Log Name: Application
Source: Lync
Event ID: 3
Task Category: None
Level: Error
Keywords: Classic
User: N/A
Description:
Lync was unable to resolve the DNS hostname of the login server sipinternal.domain.com.
Resolution:

If you are using manual configuration for Communicator, please check that the server name is typed correctly and in full.

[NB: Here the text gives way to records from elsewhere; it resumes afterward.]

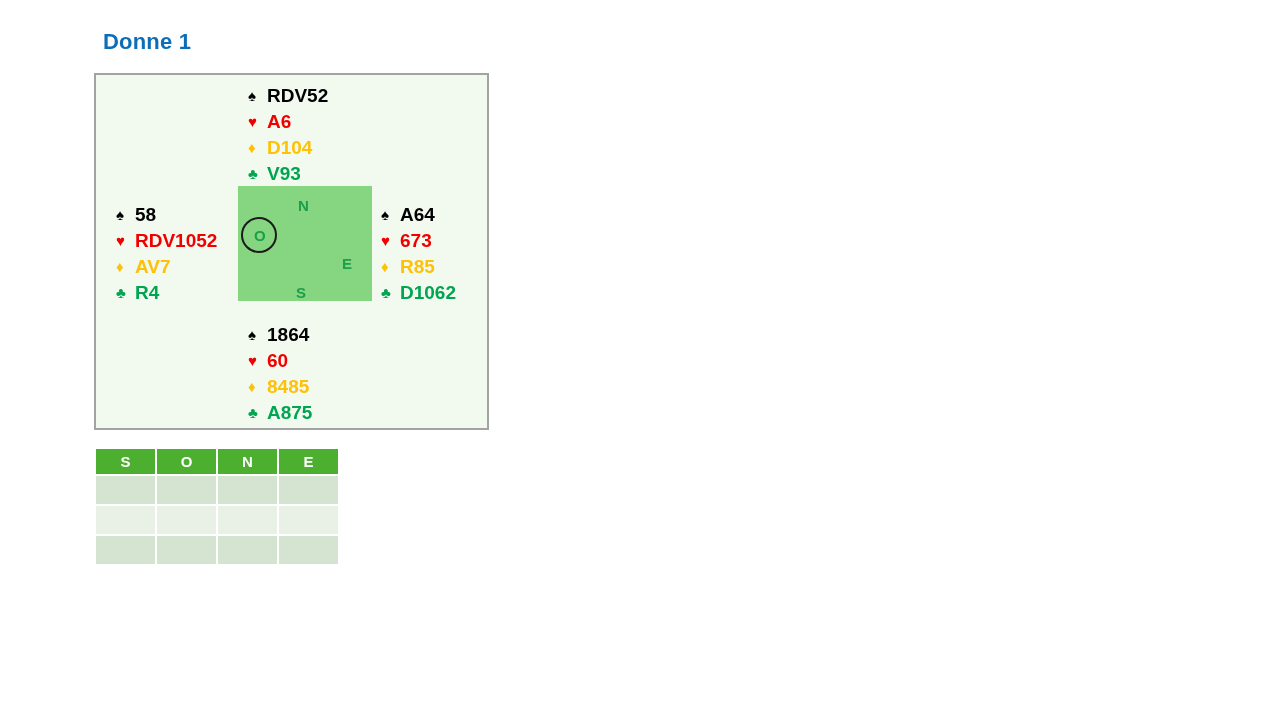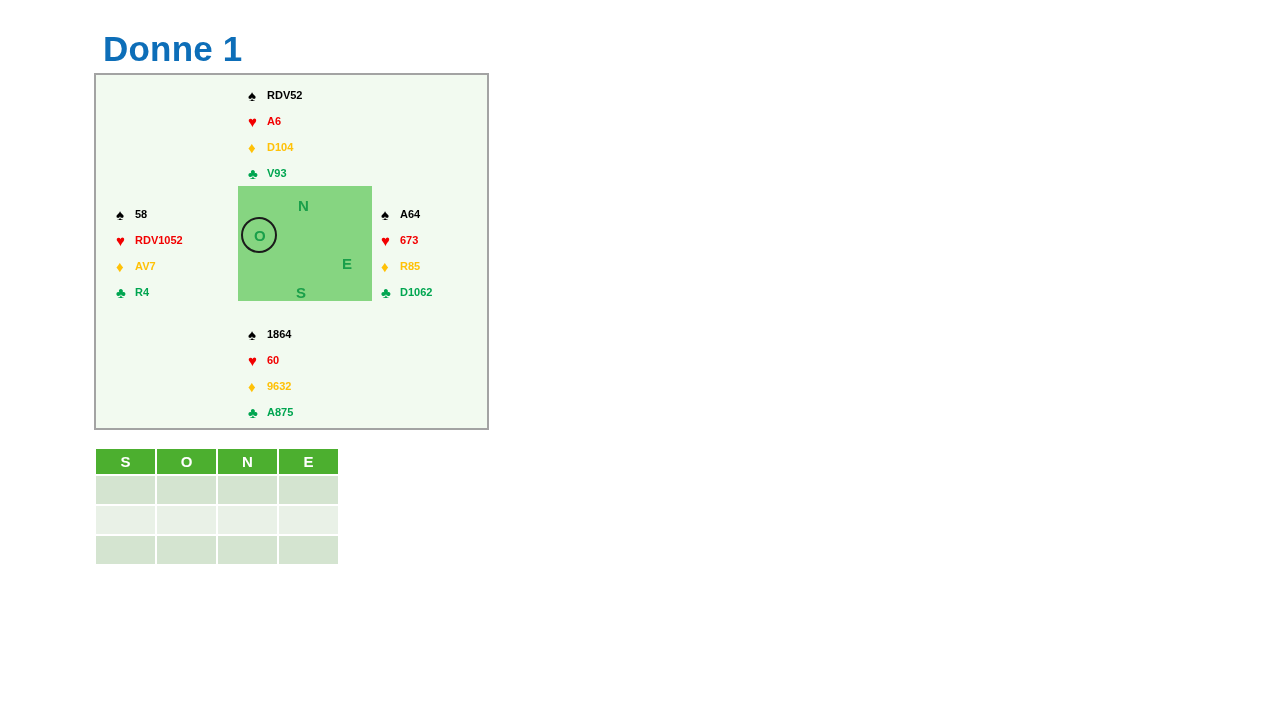--- a/index.html
+++ b/index.html
@@ -23,7 +23,7 @@
     position: absolute;
     left: 103px;
     top: 29px;
-    font-size: 35px;
+    font-size: 22px;
     font-weight: bold;
     color: #0d6eb8;
     letter-spacing: 0.2px;

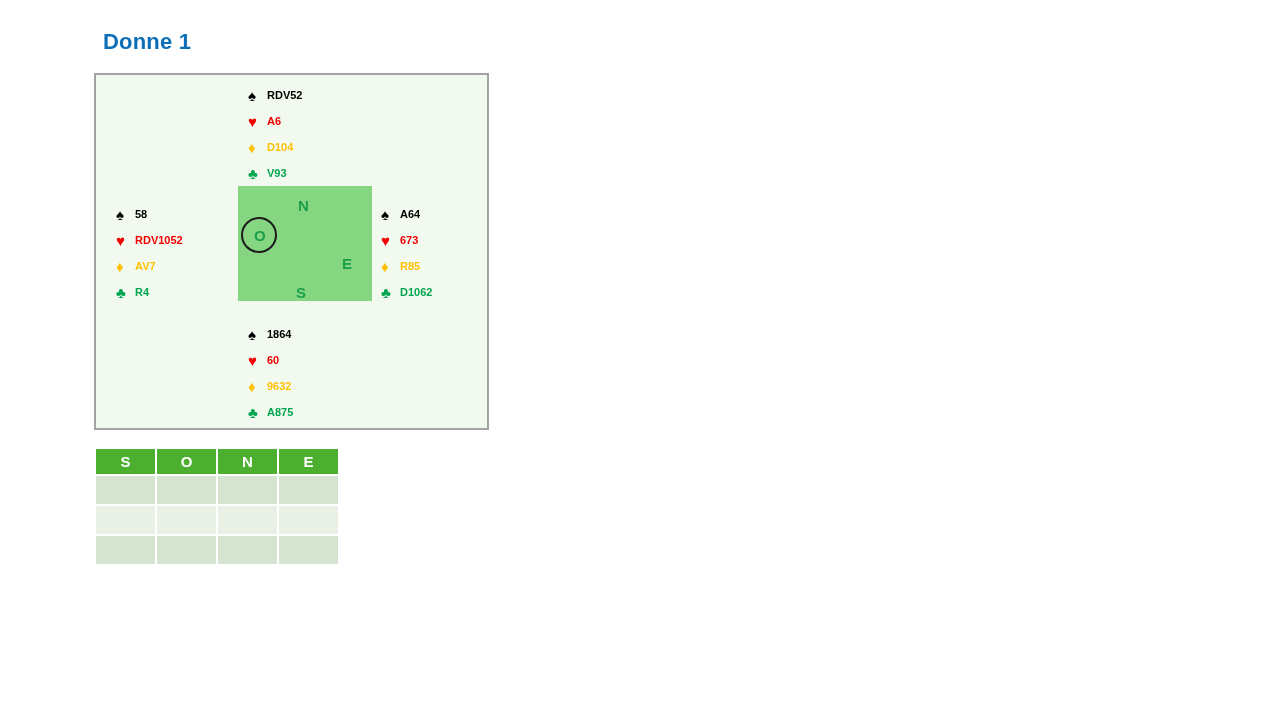--- a/index.html
+++ b/index.html
@@ -68,7 +68,7 @@
   }
 
   .suit-cards {
-    font-size: 11px;
+    font-size: 19px;
     font-weight: bold;
     line-height: 1;
   }

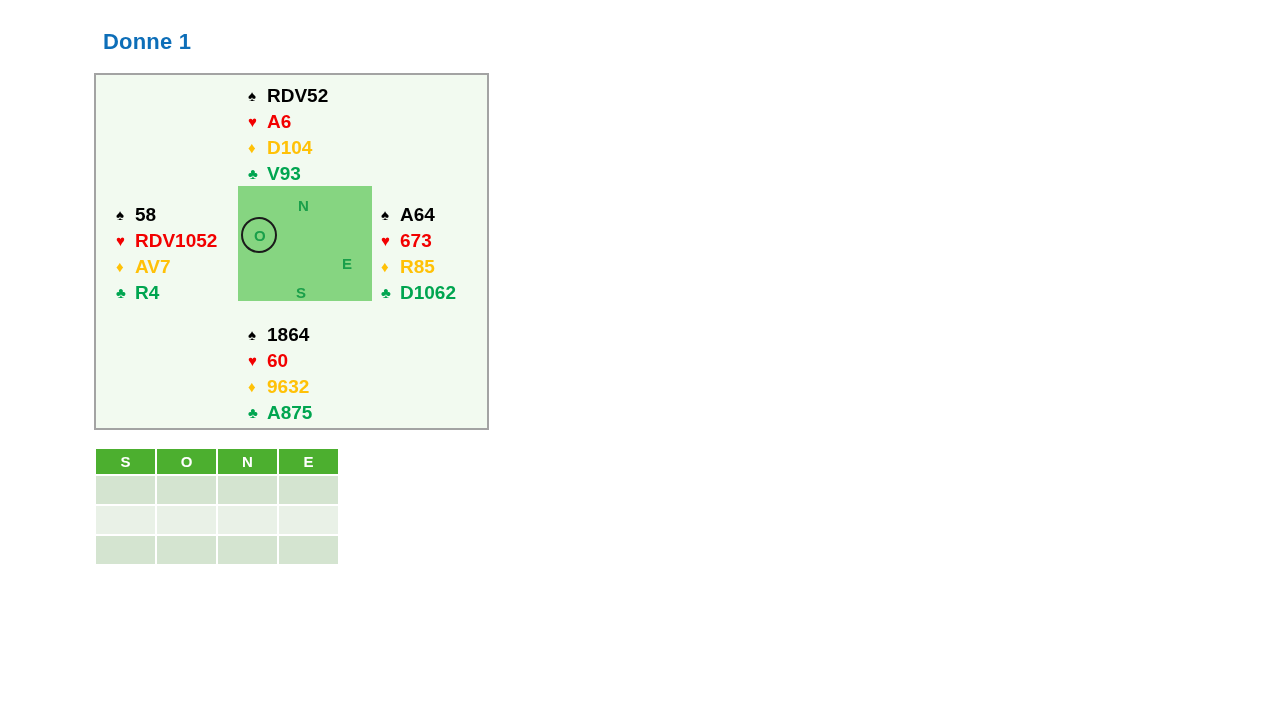--- a/index.html
+++ b/index.html
@@ -215,7 +215,7 @@
       </div>
       <div class="suit-line">
         <span class="suit-sym s-diamonds">♦</span>
-        <span class="suit-cards s-diamonds">9632</span>
+        <span class="suit-cards s-diamonds">8485</span>
       </div>
       <div class="suit-line">
         <span class="suit-sym s-clubs">♣</span>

If you are using automatic configuration, the network administrator will need to double-check the DNS A record configuration for sipinternal.domain.com because it could not be resolved.

-------------------------- ---------- ---------- ---------- ---------- ---------- ---------- --

• Failed to resolve sip.domain.com from internal network using nslookup.
• Observed that the domain.com DNS zone is created in internal DNS and the sip.domain.com DNS record was not present.
• Enabled logs in lync client.
• Then tried to login to lync using lync client and got below events after the login failure.

-------------------------- ---------- ---------- ---------- ---------- ---------- ---------- ---
Log Name: Application
Source: LyncPlatform
Event ID: 3
Task Category: None
Level: Error
Keywords: Classic
User: N/A
Description:
LyncPlatform unable to retrieve token from MSOIDCRL. Error (80048821)
-------------------------- ---------- ---------- ---------- ---------- ---------- ---------- -----

• Did research on the event is 4 and 3.
• Found article http://community.office365.com/en-us/f/166/t/60897.aspx which guided me in the right direction to create DNS records on internal DNS. Reffered comment by (PlanetJorge - MVP) in the article.
• Logged on the office 365 tenent and gathered the lync entries.
• Created following entries one by one in internal DNS zone domain.com.
• Sucessfully resolved the DNS records related to Lync using nslookup.
• After creating all the below DNS records the users are able to login to Lync through internal network.

-------------------------- ---------- ---------- ---------- ---------- ---------- ---------- ---------- -------
SRV records

Type    Service                Protocol    Port      Weight    Priority    TTL       Name                     Target
SRV    _sip                             _tls        443              1        100        1 hour  domainname        sipdir.online.lync.com
SRV    _sipfederationtls    _tcp        5061           1        100        1 hour   domainname        sipfed.online.lync.com

CNAME records

Type                     Host name                                         Destination                         TTL
CNAME            sip.domain.com                                     sipdir.online.lync.com       1 hour
CNAME           lyncdiscover.domain.com                   webdir.online.lync.com    1 hour

Note: The  placeholder in this table represents the name of the Session Initiation Protocol (SIP) domain of your organization, such as contoso.com
-------------------------- ---------- ---------- ---------- ---------- ---------- ---------- ---------- ---------- ---
Cause:

Unable to resolve the HOST/CNAME and SRV records which is required for Lync from internal/LAN network.

Resolution:

Fixed the issue by creating (SRV) and alias (CNAME) records in our internal Domain Name System (DNS).